### REQUIRED WORK
Omit images. Retype all entries verbatim.

Saved entries:
* * *

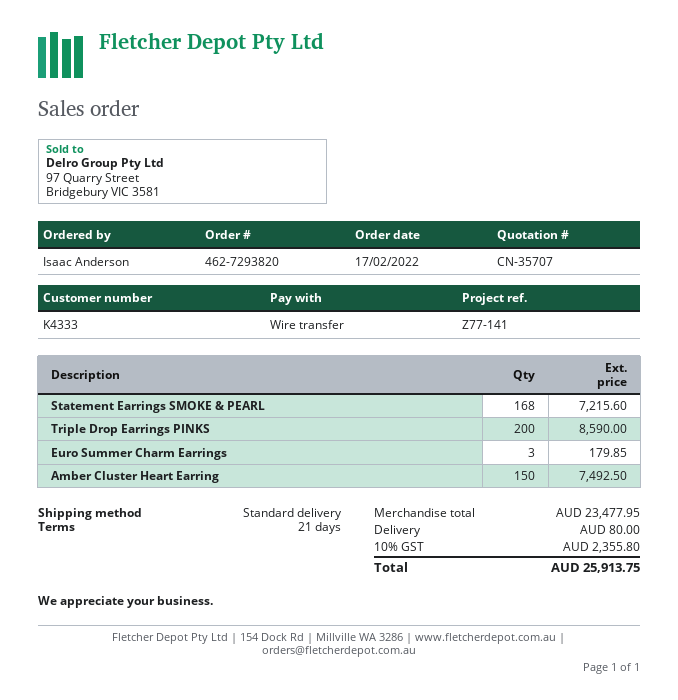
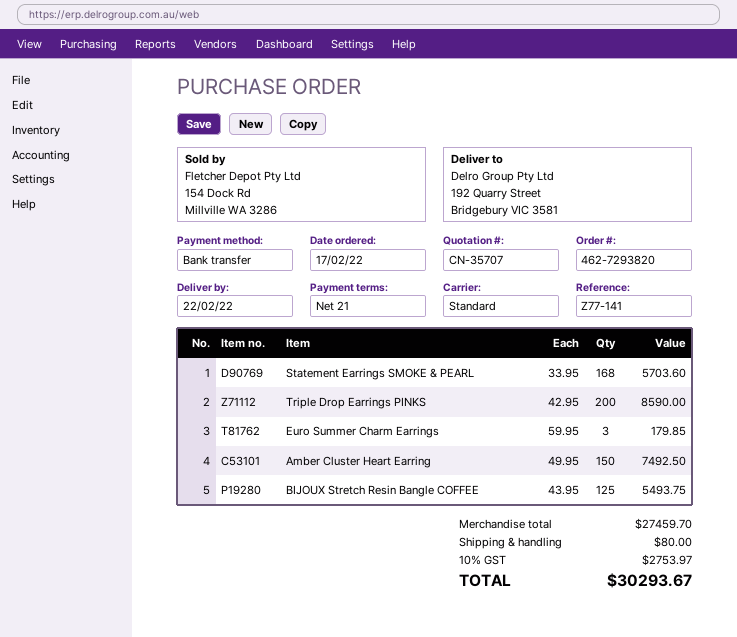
Statement Earrings SMOKE & PEARL: 168 for 7215.60 -> 168 for 5703.60
BIJOUX Stretch Resin Bangle COFFEE: none -> 125 for 5493.75
subtotal: 23477.95 -> 27459.70
tax: 10% = 2355.80 -> 10% = 2753.97
total: 25913.75 -> 30293.67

* * *

### EXERCISE SOLUTION
Statement Earrings SMOKE & PEARL: 168 for 7215.60 -> 168 for 5703.60
BIJOUX Stretch Resin Bangle COFFEE: none -> 125 for 5493.75
subtotal: 23477.95 -> 27459.70
tax: 10% = 2355.80 -> 10% = 2753.97
total: 25913.75 -> 30293.67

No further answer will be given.